*What you have to do*: For the entries presented below, indicate the number of lines that include the word "Gender", adding nothing else.
------------------------------
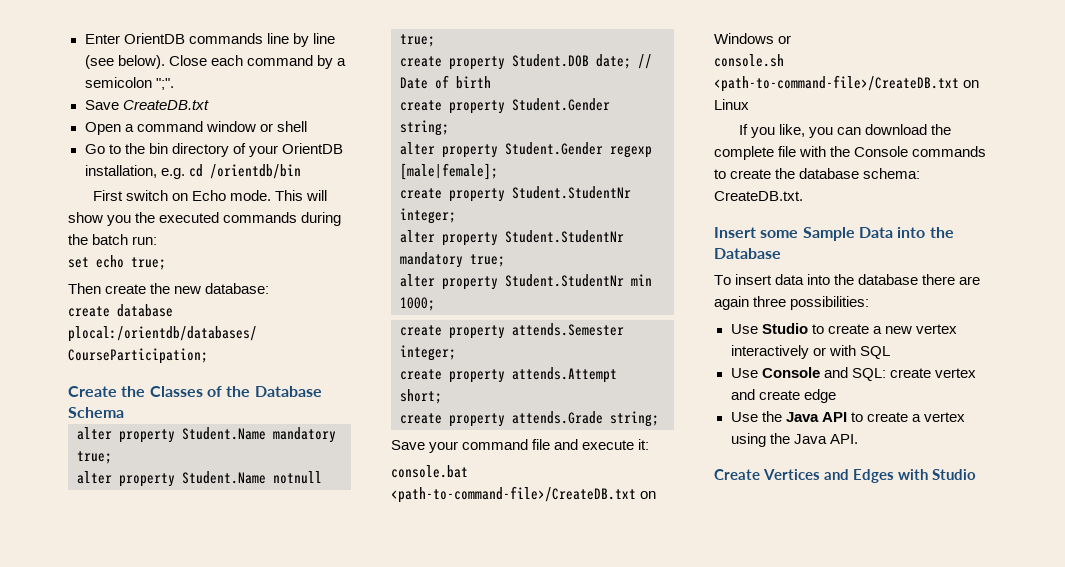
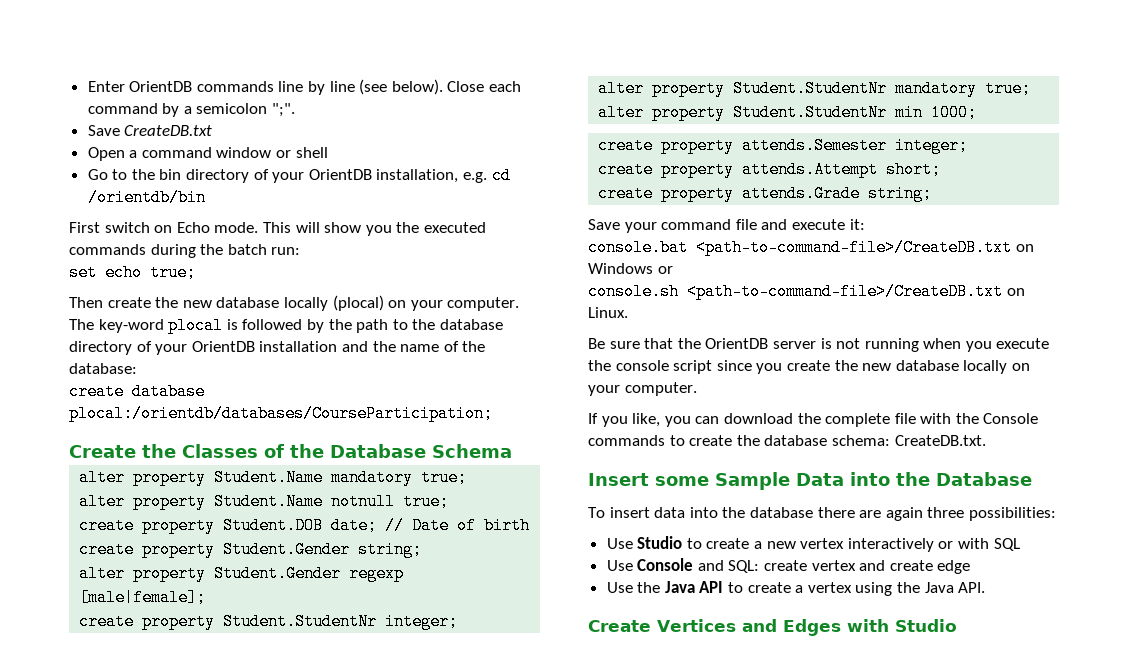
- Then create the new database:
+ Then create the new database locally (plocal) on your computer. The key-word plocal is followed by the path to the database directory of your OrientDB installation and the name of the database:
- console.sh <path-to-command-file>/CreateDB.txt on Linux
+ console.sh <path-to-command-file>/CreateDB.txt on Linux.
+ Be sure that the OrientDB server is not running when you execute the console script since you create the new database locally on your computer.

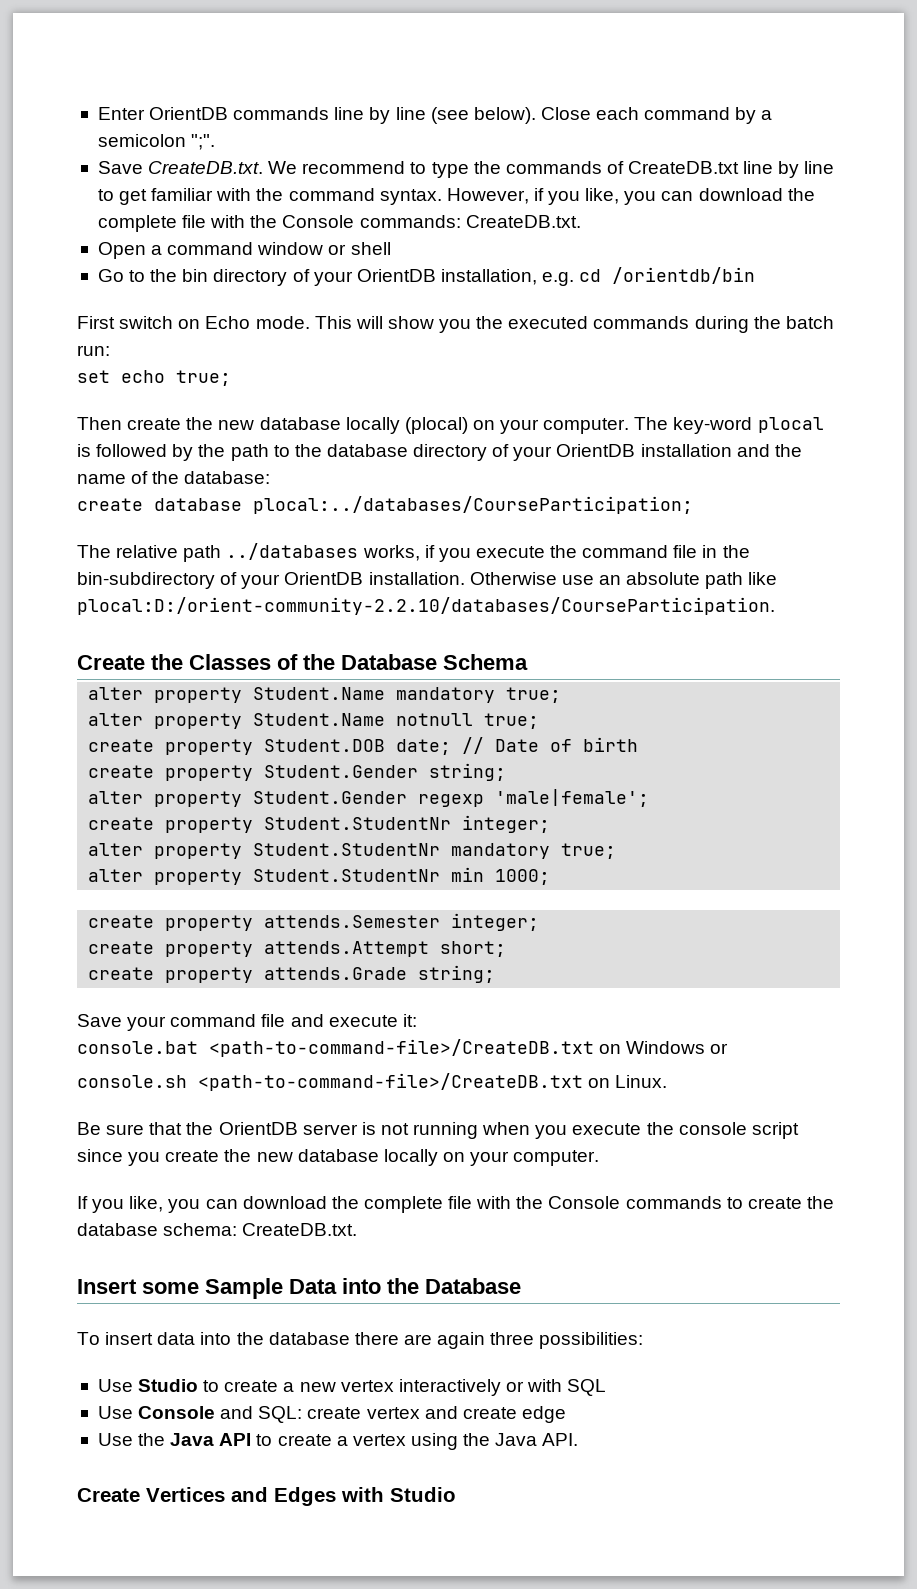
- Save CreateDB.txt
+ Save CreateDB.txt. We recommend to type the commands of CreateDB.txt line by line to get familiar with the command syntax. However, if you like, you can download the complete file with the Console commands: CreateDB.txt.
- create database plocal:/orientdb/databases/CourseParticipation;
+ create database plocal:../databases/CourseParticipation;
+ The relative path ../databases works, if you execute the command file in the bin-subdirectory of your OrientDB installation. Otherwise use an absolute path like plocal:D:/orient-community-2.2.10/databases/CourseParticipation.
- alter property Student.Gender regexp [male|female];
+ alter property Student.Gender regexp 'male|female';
------------------------------
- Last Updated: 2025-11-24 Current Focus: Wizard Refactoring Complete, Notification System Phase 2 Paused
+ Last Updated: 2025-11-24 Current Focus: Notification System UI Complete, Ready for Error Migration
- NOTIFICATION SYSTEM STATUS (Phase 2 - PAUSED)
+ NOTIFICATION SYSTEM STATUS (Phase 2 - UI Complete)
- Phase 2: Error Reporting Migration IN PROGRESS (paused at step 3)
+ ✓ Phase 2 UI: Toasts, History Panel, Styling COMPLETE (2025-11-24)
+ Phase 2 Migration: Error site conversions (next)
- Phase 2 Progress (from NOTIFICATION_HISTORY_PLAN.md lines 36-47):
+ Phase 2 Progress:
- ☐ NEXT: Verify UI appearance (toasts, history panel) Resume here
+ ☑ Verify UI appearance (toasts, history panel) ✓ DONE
------------------------------
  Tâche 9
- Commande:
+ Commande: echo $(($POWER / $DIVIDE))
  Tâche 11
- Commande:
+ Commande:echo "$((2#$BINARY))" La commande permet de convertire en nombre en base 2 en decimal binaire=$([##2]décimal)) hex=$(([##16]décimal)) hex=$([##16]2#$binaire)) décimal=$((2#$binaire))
------------------------------
*Exercise output*: 2